Front-end code edit data:

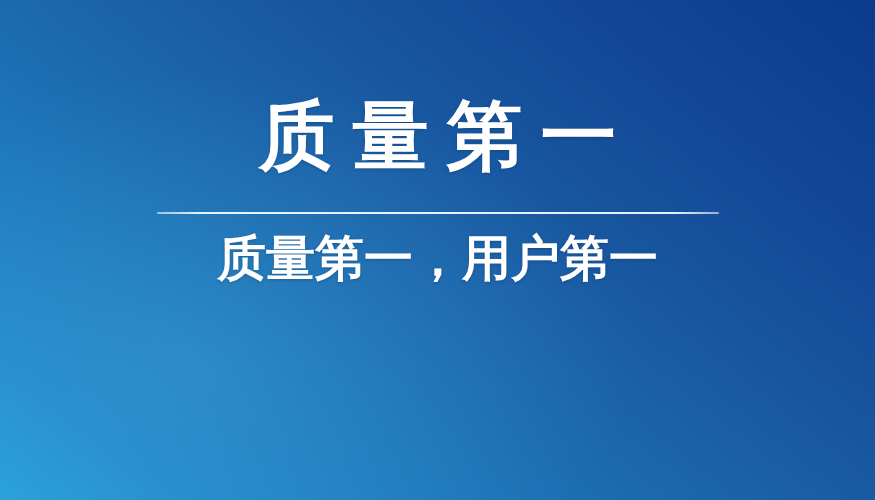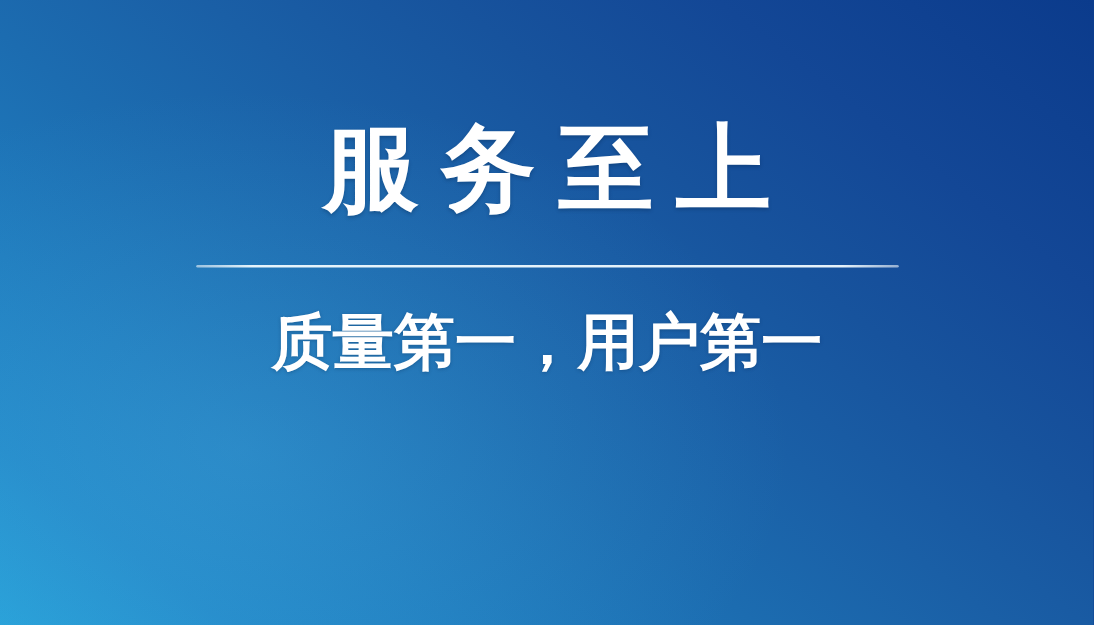--- a/index.html
+++ b/index.html
@@ -69,21 +69,21 @@
     height: 2px;
     background: linear-gradient(to right,
                 rgba(255,255,255,0.55) 0%,
                 rgba(240,250,255,0.95) 8%,
                 rgba(240,250,255,0.95) 92%,
                 rgba(255,255,255,0.55) 100%);
     border-radius: 1px;
   }
 
   .subhead {
-    margin-top: 26px;
+    margin-top: 10px;
     display: flex;
     flex-direction: column;
     align-items: center;
   }
 
   .subline {
     color: #ffffff;
     font-size: 49px;
     line-height: 1.42;
     font-weight: 700;
@@ -92,21 +92,21 @@
     text-shadow: 0 1px 3px rgba(4,32,70,0.28);
   }
 </style>
 </head>
 <body>
 
 <div id="slide">
 
   <div class="stage">
 
-    <div class="headline">服务至上</div>
+    <div class="headline">质量第一</div>
 
     <div class="divider"></div>
 
     <div class="subhead">
       <div class="subline">质量第一，用户第一</div>
     </div>
 
   </div>
 </div>
 

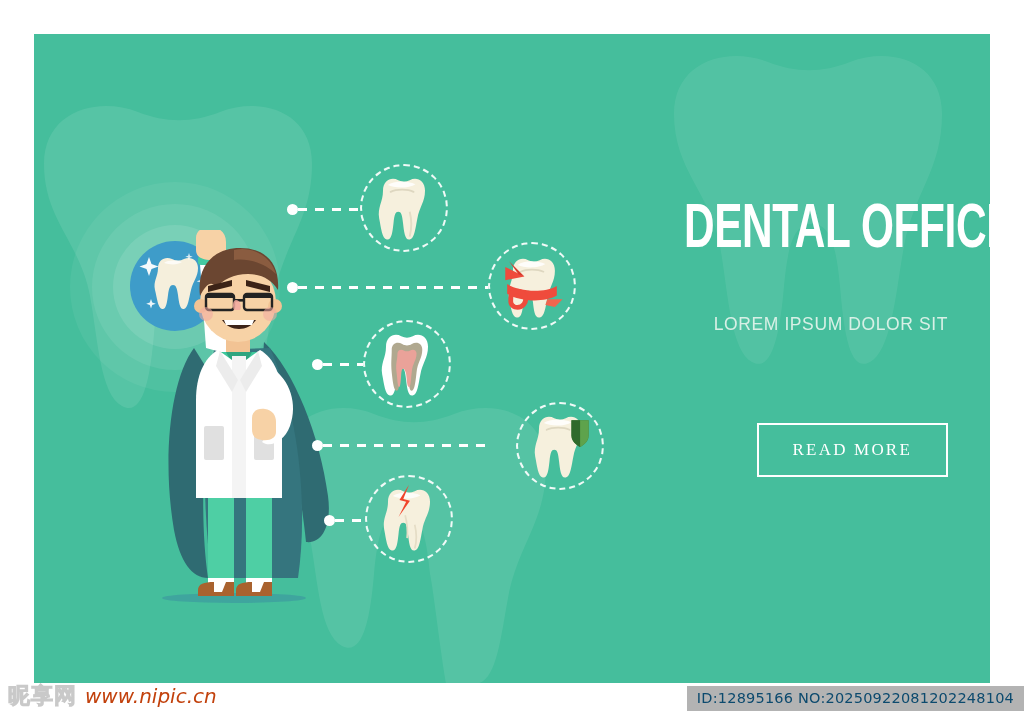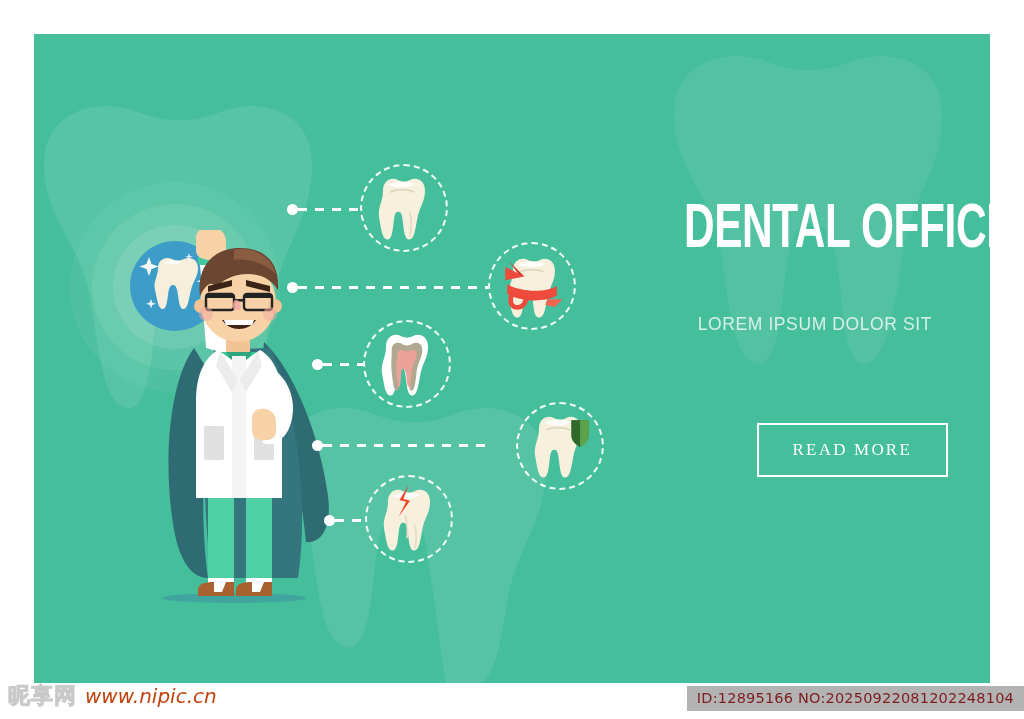--- a/index.html
+++ b/index.html
@@ -91,21 +91,21 @@
     font-size: 53px;
     font-weight: bold;
     letter-spacing: -0.5px;
     line-height: 1;
     margin: 0;
     transform: scaleX(0.80) scaleY(1.18);
     transform-origin: right center;
     white-space: nowrap;
   }
   #body-text {
-    margin: 58px 16px 0 0;
+    margin: 58px 0 0 0;
     color: #d8f0e6;
     font-size: 17.5px;
     line-height: 1.62;
     letter-spacing: 0.6px;
     text-align: right;
   }
   #read-more {
     display: inline-block;
     margin-top: 28px;
     padding: 15px 34px;
@@ -140,21 +140,21 @@
     font-size: 20px;
     color: #c2410c;
     font-style: italic;
     font-family: "DejaVu Sans", sans-serif;
   }
   #id-badge {
     position: absolute;
     right: 0;
     bottom: 8px;
     background: #b3b3b3;
-    color: #7f1d1d;
+    color: #0c4a6e;
     font-size: 14.5px;
     padding: 4px 10px 5px 10px;
     letter-spacing: 0.2px;
     font-family: "DejaVu Sans", sans-serif;
     white-space: nowrap;
   }
 </style>
 </head>
 <body>
 

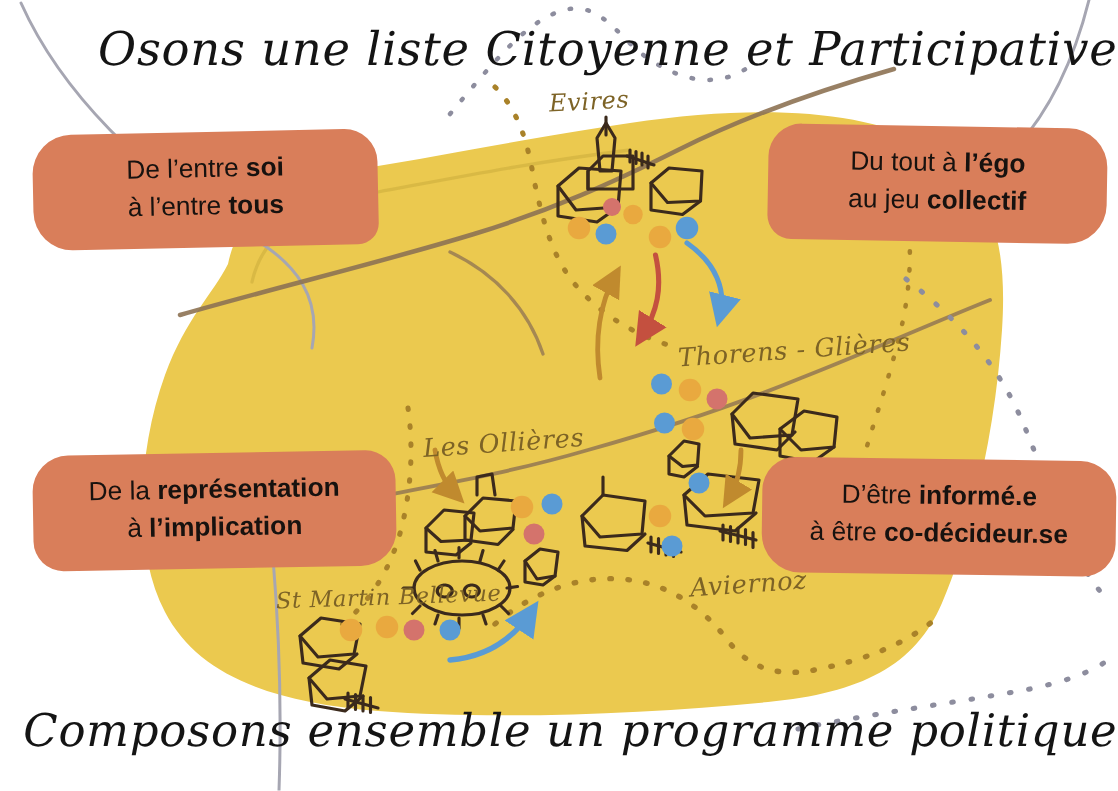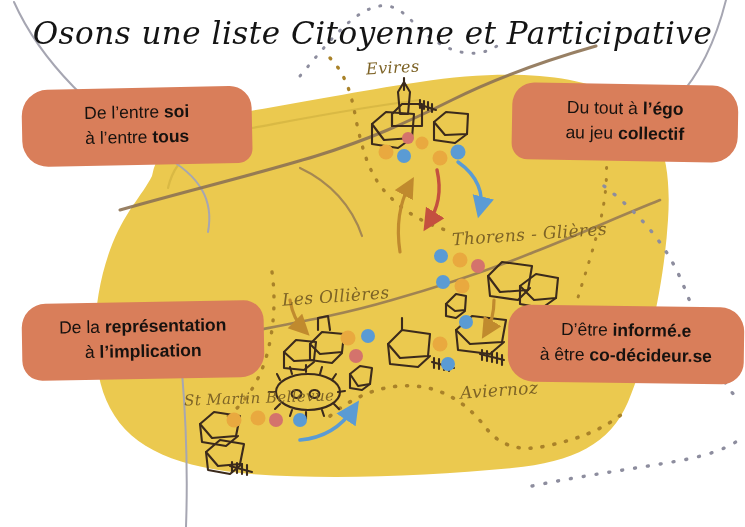--- a/index.html
+++ b/index.html
@@ -13,21 +13,21 @@
   #poster{
     position:absolute;inset:0;
     width:745px;height:527px;
   }
   .layer{position:absolute;top:0;left:0;width:745px;height:527px;}
 
   
   .title{
     position:absolute;
     left:0;width:745px;
-    text-align:center;
+    text-align:right;
     font-family:"DejaVu Serif", serif;
     font-style:italic;
     color:#141414;
     letter-spacing:.5px;
     white-space:nowrap;
     z-index:6;
   }
   #title-top{top:15px;font-size:31px;}
   #title-bottom{top:470px;font-size:30px;}
 
@@ -237,20 +237,21 @@
     <path d="M 458,162 C 478,176 484,194 480,210" fill="none" stroke="#5a9bd4" stroke-width="3.4" stroke-linecap="round" marker-end="url(#ah-blue)"></path>
     <path d="M 437,170 C 442,192 438,208 428,224" fill="none" stroke="#c4503f" stroke-width="3.4" stroke-linecap="round" marker-end="url(#ah-red)"></path>
     <path d="M 400,252 C 396,226 400,202 410,184" fill="none" stroke="#c08a2e" stroke-width="3.2" stroke-linecap="round" marker-end="url(#ah-gold)"></path>
     <path d="M 290,300 C 292,312 296,322 304,330" fill="none" stroke="#c08a2e" stroke-width="3.2" stroke-linecap="round" marker-end="url(#ah-gold)"></path>
     <path d="M 494,300 C 494,312 492,322 486,332" fill="none" stroke="#c08a2e" stroke-width="3.2" stroke-linecap="round" marker-end="url(#ah-gold)"></path>
     <path d="M 300,440 C 324,438 342,426 354,408" fill="none" stroke="#5a9bd4" stroke-width="3.6" stroke-linecap="round" marker-end="url(#ah-blue)"></path>
   </svg>
 
   <div class="title" id="title-top">Osons une liste Citoyenne et Participative</div>
 
+  <div class="title" id="title-bottom">Composons ensemble un programme politique</div>
 
   <div class="pill tl">
     <span class="ln"><span>De l’entre </span><b>soi</b></span>
     <span class="ln"><span>à l’entre </span><b>tous</b></span>
   </div>
 
   <div class="pill tr">
     <span class="ln"><span>Du tout à </span><b>l’égo</b></span>
     <span class="ln"><span>au jeu </span><b>collectif</b></span>
   </div>

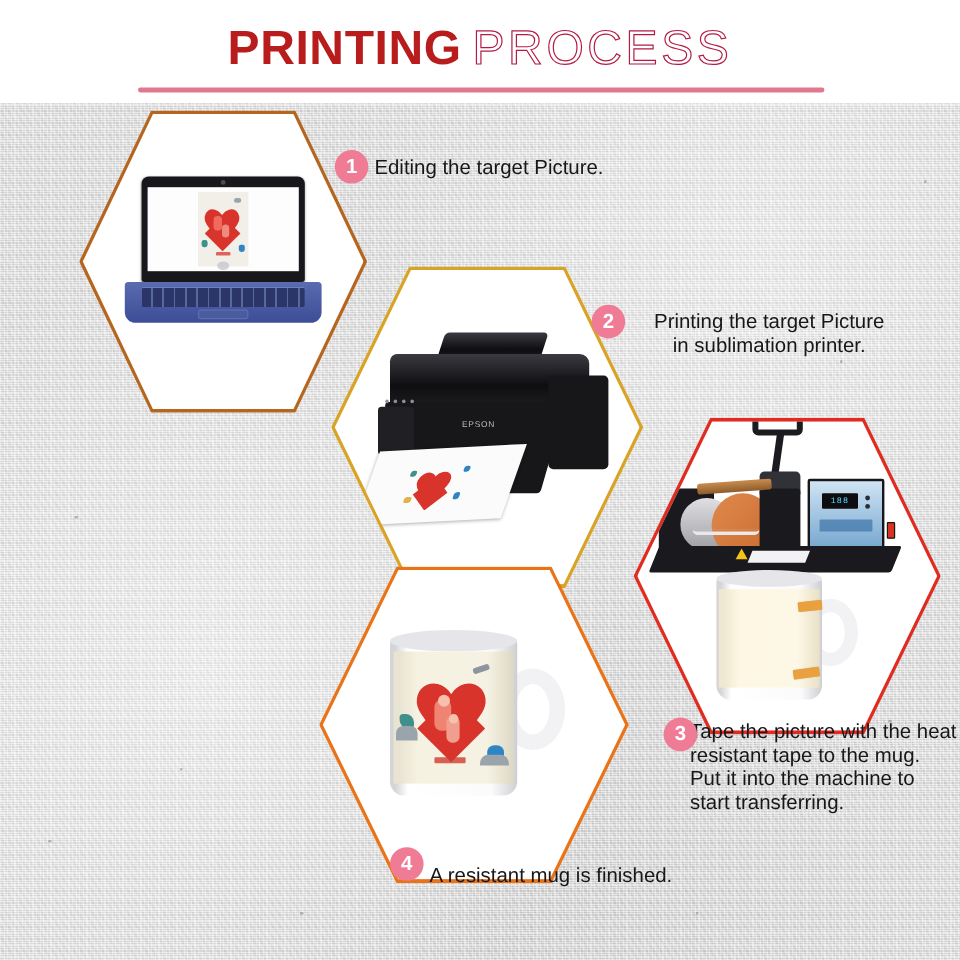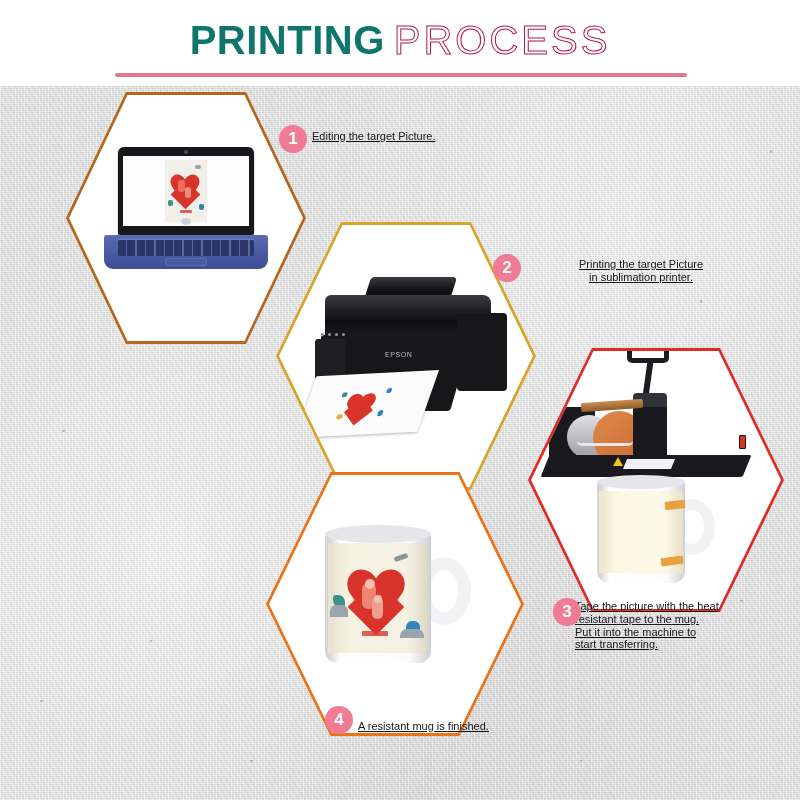--- a/index.html
+++ b/index.html
@@ -28,21 +28,21 @@
   
   #header{
     position:absolute; left:0; top:0; width:800px; height:86px;
     background:#ffffff; z-index:5;
   }
   #title-wrap{
     position:absolute; left:0; top:18px; width:800px;
     text-align:center; white-space:nowrap;
   }
   .t-bold{
-    font-size:40px; font-weight:bold; color:#0f766e;
+    font-size:40px; font-weight:bold; color:#b91c1c;
     letter-spacing:.5px; font-family:"Liberation Sans", sans-serif;
   }
   .t-thin{
     font-size:40px; font-weight:normal; color:#ffffff;
     -webkit-text-stroke:1px #b31b43;
     letter-spacing:3px; font-family:"Liberation Sans", sans-serif;
   }
   #title-rule{
     position:absolute; left:115px; top:73px; width:572px; height:4px;
     background:#e0788f; border-radius:2px;
@@ -62,24 +62,23 @@
     position:absolute; width:28px; height:28px; border-radius:50%;
     background:#ef7b95; color:#ffffff;
     font-size:17px; font-weight:bold;
     display:flex; align-items:center; justify-content:center;
     z-index:40; font-family:"Liberation Sans", sans-serif;
   }
 
   
   .caption{
     position:absolute; z-index:38; color:#17171a;
-    font-size:11px; line-height:1.16;
+    font-size:17px; line-height:1.16;
     font-family:"Liberation Sans", sans-serif;
     white-space:pre-line;
-    text-decoration:underline;
   }
   .cap-left{ text-align:left; }
   .cap-center{ text-align:center; }
 
   
   .laptop{ position:absolute; }
   .lt-lid{
     position:absolute; left:14px; top:0; width:136px; height:88px;
     background:#18181c; border-radius:6px 6px 2px 2px;
     box-shadow:0 1px 2px rgba(0,0,0,.4);
@@ -296,20 +295,26 @@
       <div class="hp-handle" style="left:86px; top:0px; width:42px; height:40px;"></div>
       <div class="hp-arm" style="left:104px; top:36px; width:6px; height:40px; transform:rotate(8deg);"></div>
       <div class="hp-part hp-base" style="left:92px; top:70px; width:34px; height:22px; border-radius:4px; background:#313138;"></div>
 
       <div class="hp-part hp-base" style="left:8px; top:84px; width:46px; height:58px; border-radius:3px;"></div>
       <div class="hp-part hp-drum" style="left:26px; top:92px; width:44px; height:44px;"></div>
       <div class="hp-part hp-heat" style="left:52px; top:88px; width:52px; height:54px;"></div>
       <div class="hp-part hp-base" style="left:92px; top:84px; width:34px; height:58px; border-radius:3px;"></div>
       <div class="hp-part" style="left:40px; top:78px; width:62px; height:9px; background:linear-gradient(#c98c4e,#8d5c2c); border-radius:2px; transform:rotate(-4deg);"></div>
 
+      <div class="hp-part hp-panel" style="left:132px; top:76px; width:64px; height:58px;">
+        <div class="hp-display" style="left:10px; top:10px; width:30px; height:13px;">188</div>
+        <span style="position:absolute;left:46px;top:12px;width:4px;height:4px;border-radius:50%;background:#2c2c32;display:block;"></span>
+        <span style="position:absolute;left:46px;top:19px;width:4px;height:4px;border-radius:50%;background:#2c2c32;display:block;"></span>
+        <span style="position:absolute;left:8px;top:32px;width:44px;height:10px;background:#3f74a6;border-radius:1px;display:block;opacity:.7;"></span>
+      </div>
       <div class="hp-part" style="left:198px; top:112px; width:7px; height:14px; background:#d8331f; border:1px solid #17171a; border-radius:1px;"></div>
       <div class="hp-part hp-base" style="left:4px; top:132px; width:202px; height:22px; transform:skewX(-22deg); border-radius:2px;"></div>
       <div class="hp-warn" style="left:72px; top:134px;"></div>
       <div class="hp-part" style="left:84px; top:136px; width:48px; height:10px; background:#f2f2f4; transform:skewX(-22deg);"></div>
       <div class="hp-part" style="left:36px; top:118px; width:56px; height:5px; border-bottom:3px solid #e9e9ec; border-radius:0 0 40px 40px; background:transparent;"></div>
     </div>
 
     <div class="mug" style="left:60px; top:124px; width:136px; height:116px;">
       <div class="mug-handle" style="left:78px; top:24px; width:46px; height:56px;"></div>
       <div class="mug-body" style="left:6px; top:4px; width:88px; height:104px;"></div>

**Try it:**
Each line from the start of the entries above through the line with "-91,21 +91,21 @@" should be duplicated exactly, leaving out the pictures.

**Reply to the task:**
--- a/index.html
+++ b/index.html
@@ -69,21 +69,21 @@
     height: 2px;
     background: linear-gradient(to right,
                 rgba(255,255,255,0.55) 0%,
                 rgba(240,250,255,0.95) 8%,
                 rgba(240,250,255,0.95) 92%,
                 rgba(255,255,255,0.55) 100%);
     border-radius: 1px;
   }
 
   .subhead {
-    margin-top: 26px;
+    margin-top: 10px;
     display: flex;
     flex-direction: column;
     align-items: center;
   }
 
   .subline {
     color: #ffffff;
     font-size: 49px;
     line-height: 1.42;
     font-weight: 700;
@@ -92,21 +92,21 @@
     text-shadow: 0 1px 3px rgba(4,32,70,0.28);
   }
 </style>
 </head>
 <body>
 
 <div id="slide">
 
   <div class="stage">
 
-    <div class="headline">服务至上</div>
+    <div class="headline">质量第一</div>
 
     <div class="divider"></div>
 
     <div class="subhead">
       <div class="subline">质量第一，用户第一</div>
     </div>
 
   </div>
 </div>
 

--- a/index.html
+++ b/index.html
@@ -91,21 +91,21 @@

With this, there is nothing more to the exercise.